(Data entries)
== Segment start ==

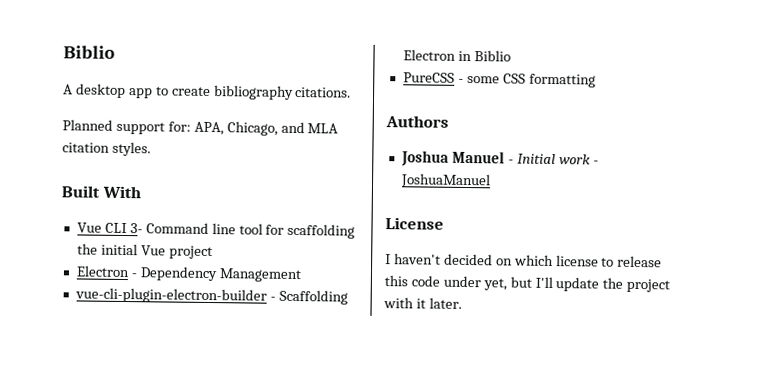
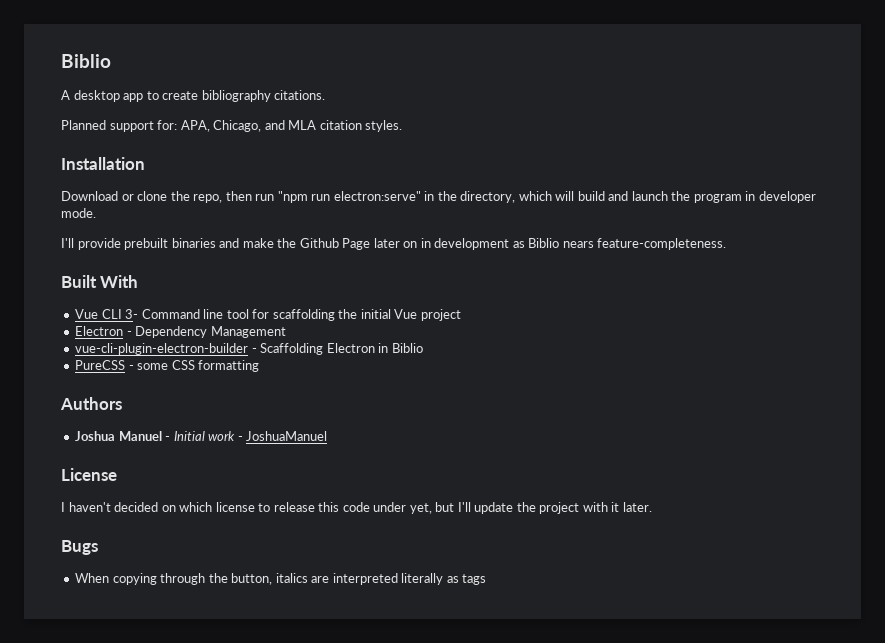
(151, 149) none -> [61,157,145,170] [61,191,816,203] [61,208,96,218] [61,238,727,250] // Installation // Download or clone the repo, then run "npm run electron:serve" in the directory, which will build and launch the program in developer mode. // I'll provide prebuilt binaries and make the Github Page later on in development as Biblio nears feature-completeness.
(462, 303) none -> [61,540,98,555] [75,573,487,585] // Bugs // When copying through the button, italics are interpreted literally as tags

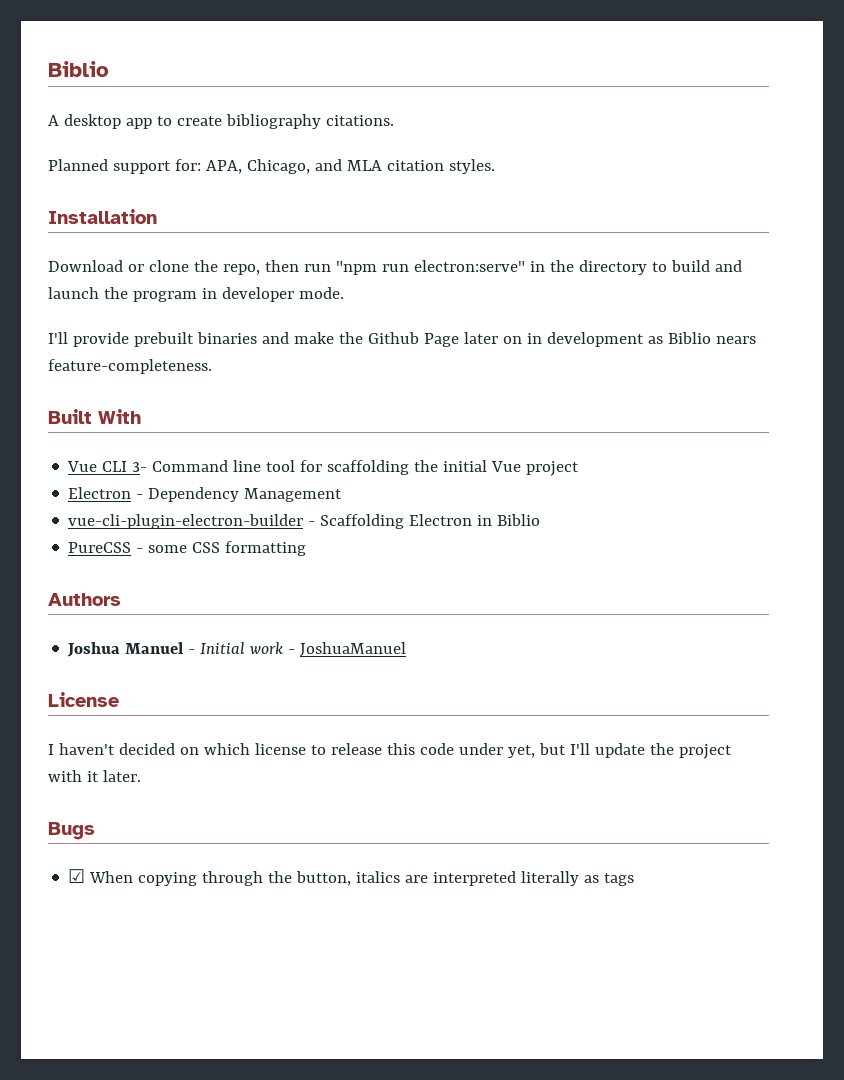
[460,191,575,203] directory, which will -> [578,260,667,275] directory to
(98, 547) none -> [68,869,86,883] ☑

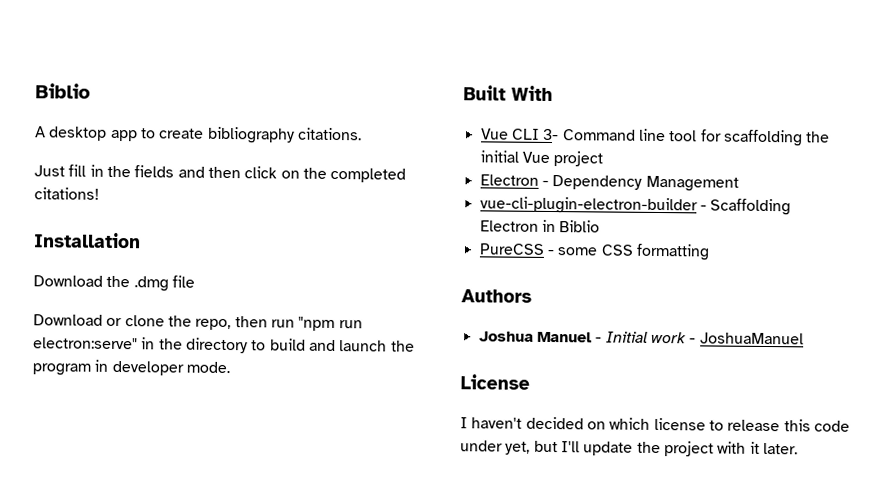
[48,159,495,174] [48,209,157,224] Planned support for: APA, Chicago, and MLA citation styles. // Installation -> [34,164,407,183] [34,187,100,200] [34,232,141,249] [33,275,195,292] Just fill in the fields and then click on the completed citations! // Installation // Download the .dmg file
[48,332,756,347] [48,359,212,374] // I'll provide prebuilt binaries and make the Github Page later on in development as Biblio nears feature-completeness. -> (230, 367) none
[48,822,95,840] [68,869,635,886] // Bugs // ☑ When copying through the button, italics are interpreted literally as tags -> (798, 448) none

== Segment end ==

* _How to complete this task_: Report how many lines of the entries above contain the word "Bugs", giving the number by itself.

* _Solution_: 2